1: Breath: Breathe naturally, without forcing anything. Notice the sensation at your nostrils, and the rise and fall of your chest and belly as you breathe. When your mind wanders, gently bring it back to your breath.

2: Posture: Feel free to sit cross-legged, kneel, sit on a chair or lie down — whatever's most comfortable. The most important thing is posture: Your back should be straight but not rigid, so imagine that you're being pulled toward the sky with a string attached to the crown of your head. Try not to fidget or squirm; instead of immediately reacting to discomfort, be aware of how it affects you.

3: Eyes and tongue: Close your eyes, keep them open or leave them half open, but pick one way and stick with it throughout the meditation. To stabilize your tongue, rest it lightly on the roof of your mouth.

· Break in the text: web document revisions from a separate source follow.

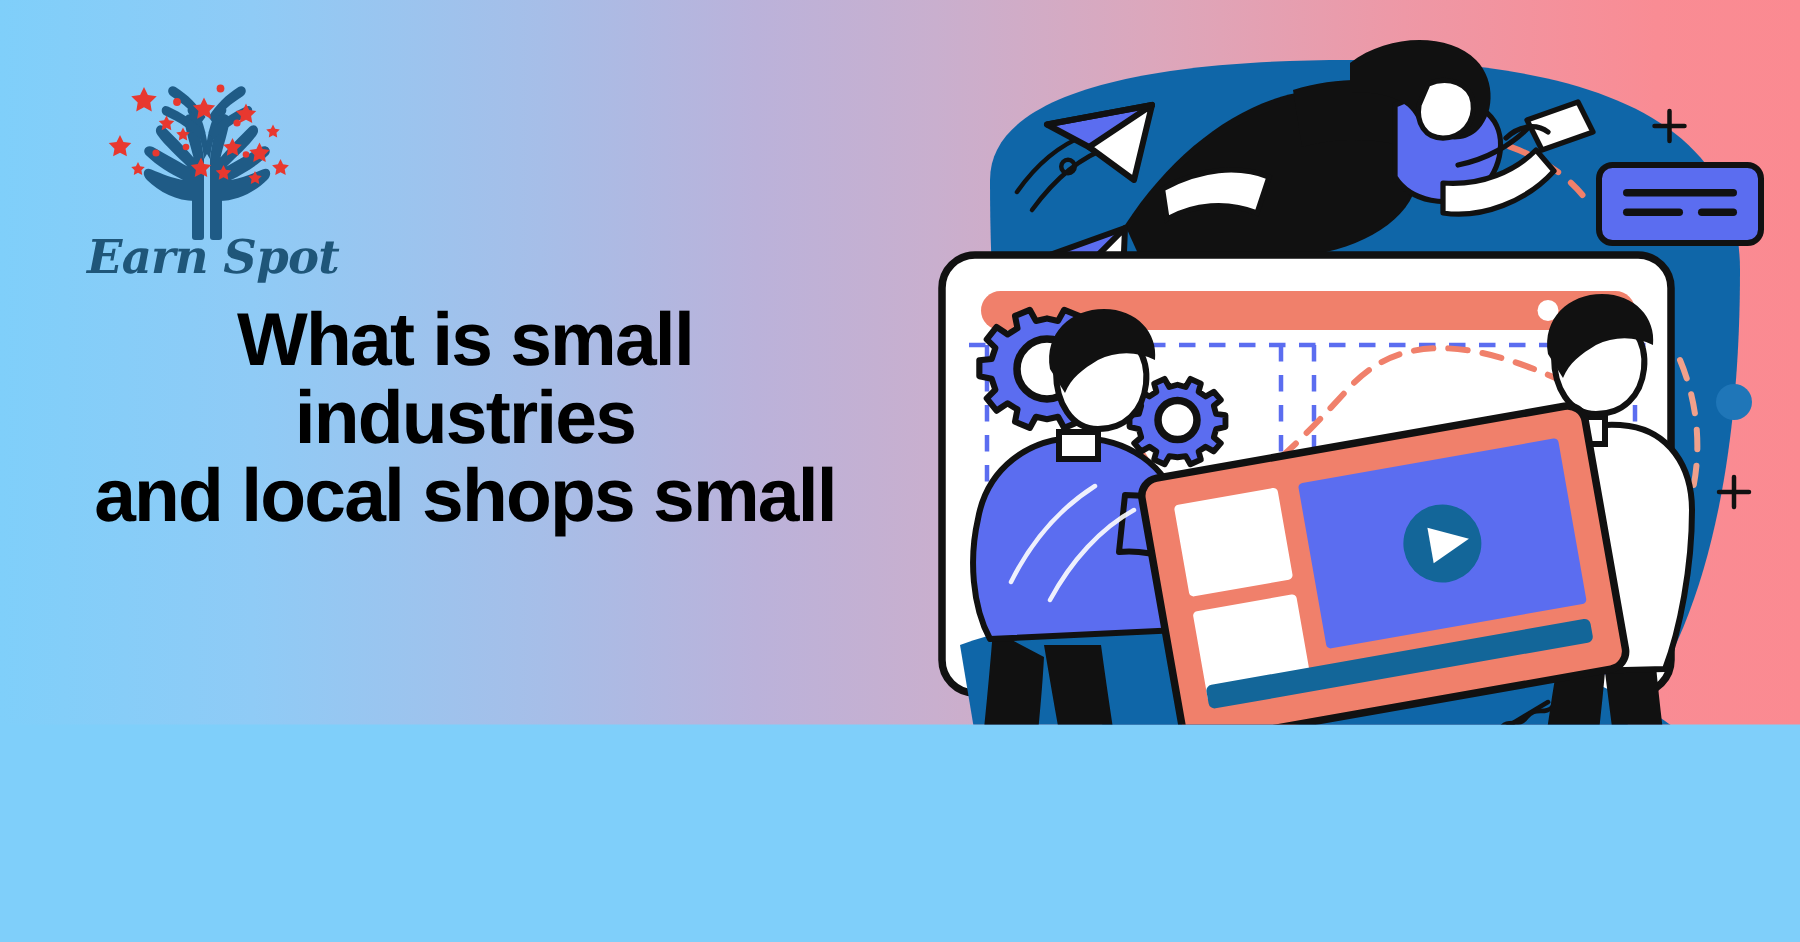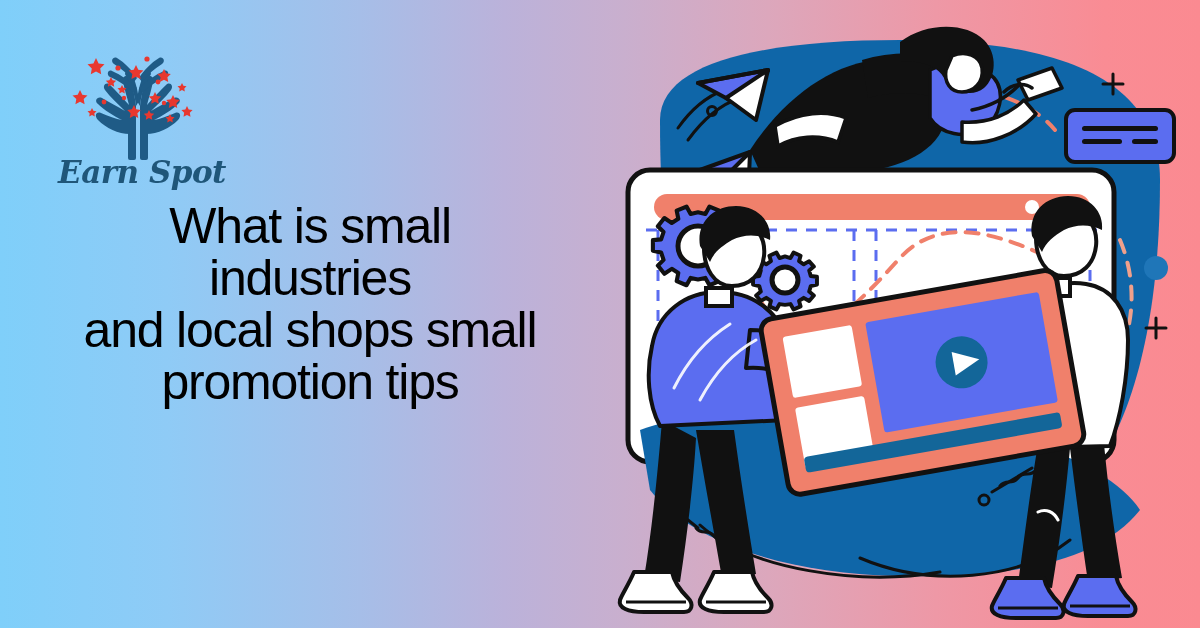--- a/index.html
+++ b/index.html
@@ -3,21 +3,21 @@
 <meta charset="utf-8">
 <style>
   * { margin:0; padding:0; box-sizing:border-box; }
   html,body { width:1200px; height:628px; overflow:hidden; }
   body {
     font-family:"Liberation Sans", sans-serif;
     background:#7FCFFA;
   }
   #banner {
     position:relative;
-    width:1200px; height:628px;
+    width:1200px; height:483px;
     overflow:hidden;
     background:linear-gradient(90deg,
         #7FCFFA 0%,
         #8FCBF6 14%,
         #A6BEE8 30%,
         #BBB2DA 42%,
         #C9AFCE 52%,
         #DCA7BC 64%,
         #EE98A6 78%,
         #F98C94 92%,
@@ -47,21 +47,21 @@
     color:#1F5679;
     white-space:nowrap;
   }
 
   #headline {
     position:absolute; left:0; top:200px;
     width:620px;
     text-align:center;
     color:#000000;
     font-family:"Liberation Sans", sans-serif;
-    font-weight:400;
+    font-weight:700;
     font-size:50px;
     line-height:52px;
     letter-spacing:-1.2px;
   }
   #headline .ln { display:block; white-space:nowrap; }
 
   
   #illustration {
     position:absolute; left:600px; top:0;
     width:600px; height:628px;
@@ -122,21 +122,20 @@
           <circle cx="106" cy="55" r="2.2"></circle>
         </g>
       </svg>
       <div id="logo-wordmark">Earn Spot</div>
     </div>
 
     <h1 id="headline">
       <span class="ln">What is small</span>
       <span class="ln">industries</span>
       <span class="ln">and local shops small</span>
-      <span class="ln">promotion tips</span>
     </h1>
   </div>
 
   <div id="illustration">
     <svg width="600" height="628" viewBox="0 0 600 628">
       <defs>
         <clipPath id="clipAll">
             <rect x="0" y="0" width="600" height="628"></rect>
           </clipPath>
       </defs>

This Zen technique is believed to cut down on subvocalization, which is when your tongue moves slightly with the thoughts that pass through your head.

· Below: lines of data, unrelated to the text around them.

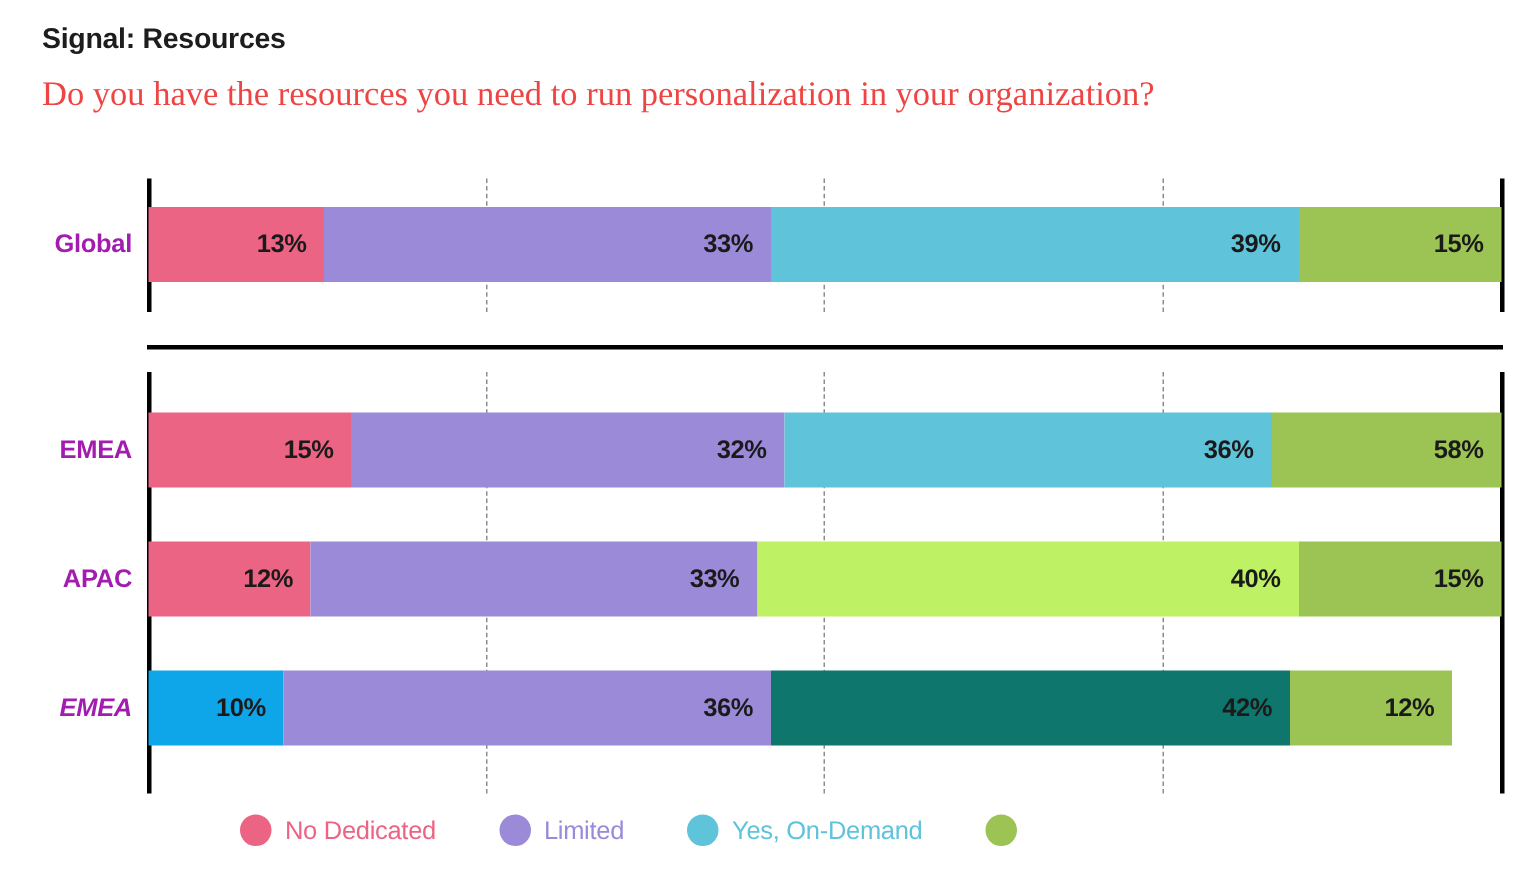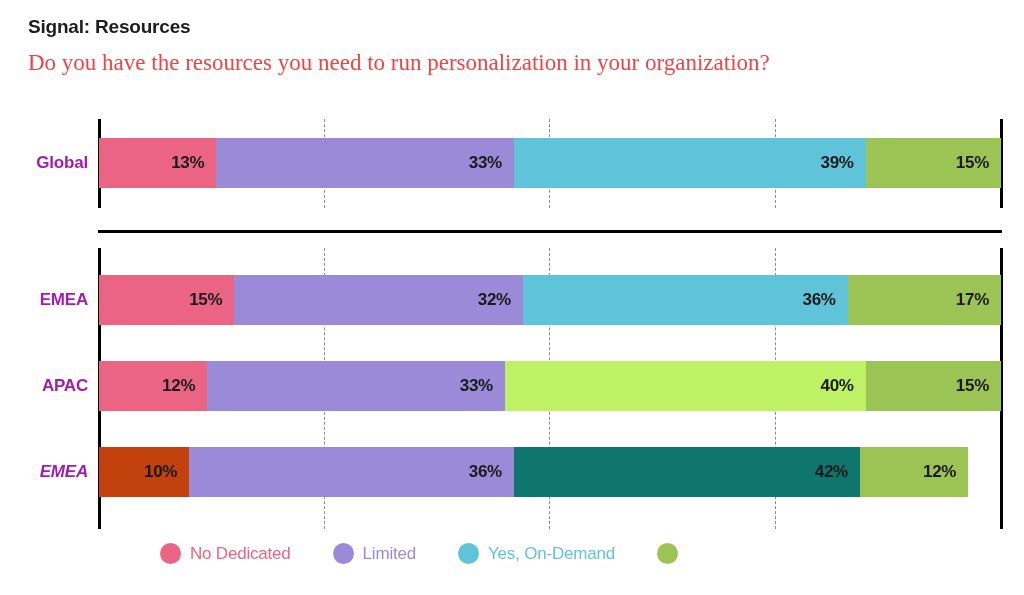--- a/index.html
+++ b/index.html
@@ -181,21 +181,21 @@
         <div class="seg" style="width: 135.3px; background: rgb(236, 100, 132);">
           <span class="seg-label">15%</span>
         </div>
         <div class="seg" style="width: 288.64px; background: rgb(154, 138, 216);">
           <span class="seg-label">32%</span>
         </div>
         <div class="seg" style="width: 324.72px; background: rgb(95, 195, 218);">
           <span class="seg-label">36%</span>
         </div>
         <div class="seg" style="width: 153.34px; background: rgb(156, 196, 85);">
-          <span class="seg-label">17%</span>
+          <span class="seg-label">58%</span>
         </div>
       </div>
       <div class="row-label-wrap" style="top: 361px; height: 50px;">
         <div class="row-label" style="position: static;">APAC</div>
       </div>
       <div class="bar-row" style="position: absolute; left: 99px; top: 361px; height: 50px;">
         <div class="seg" style="width: 108.24px; background: rgb(236, 100, 132);">
           <span class="seg-label">12%</span>
         </div>
         <div class="seg" style="width: 297.66px; background: rgb(154, 138, 216);">
@@ -205,21 +205,21 @@
           <span class="seg-label">40%</span>
         </div>
         <div class="seg" style="width: 135.3px; background: rgb(156, 196, 85);">
           <span class="seg-label">15%</span>
         </div>
       </div>
       <div class="row-label-wrap" style="top: 447px; height: 50px;">
         <div class="row-label" style="position: static; font-style: italic;">EMEA</div>
       </div>
       <div class="bar-row" style="position: absolute; left: 99px; top: 447px; height: 50px;">
-        <div class="seg" style="width: 90.2px; background: #c2410c;">
+        <div class="seg" style="width: 90.2px; background: #0ea5e9;">
           <span class="seg-label">10%</span>
         </div>
         <div class="seg" style="width: 324.72px; background: rgb(154, 138, 216);">
           <span class="seg-label">36%</span>
         </div>
         <div class="seg" style="width: 346px; background: #0f766e;">
           <span class="seg-label">42%</span>
         </div>
         <div class="seg" style="width: 108.24px; background: rgb(156, 196, 85);">
           <span class="seg-label">12%</span>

4: Routine: You're more likely to incorporate meditation into your daily routine if you have a designated time and spot for it. Pick a quiet corner in your home, and turn off electronics. Mornings are good, before you drink any coffee so you're not wired. Try not to meditate after a heavy meal or just before bed because you tend to be sleepy. Set a timer to alert you to the end of your session to frame the meditation and give it a ritualistic quality. Aim to meditate at least five days a week; there's not much benefit if you do it once a week or every now and then.

5: Time: Meditating 20 to 30 minutes daily is ideal, but if you only have five or 10 minutes, go for it. There is no "right" way to meditate, so let go of goal orientation, and don't try to track your progress.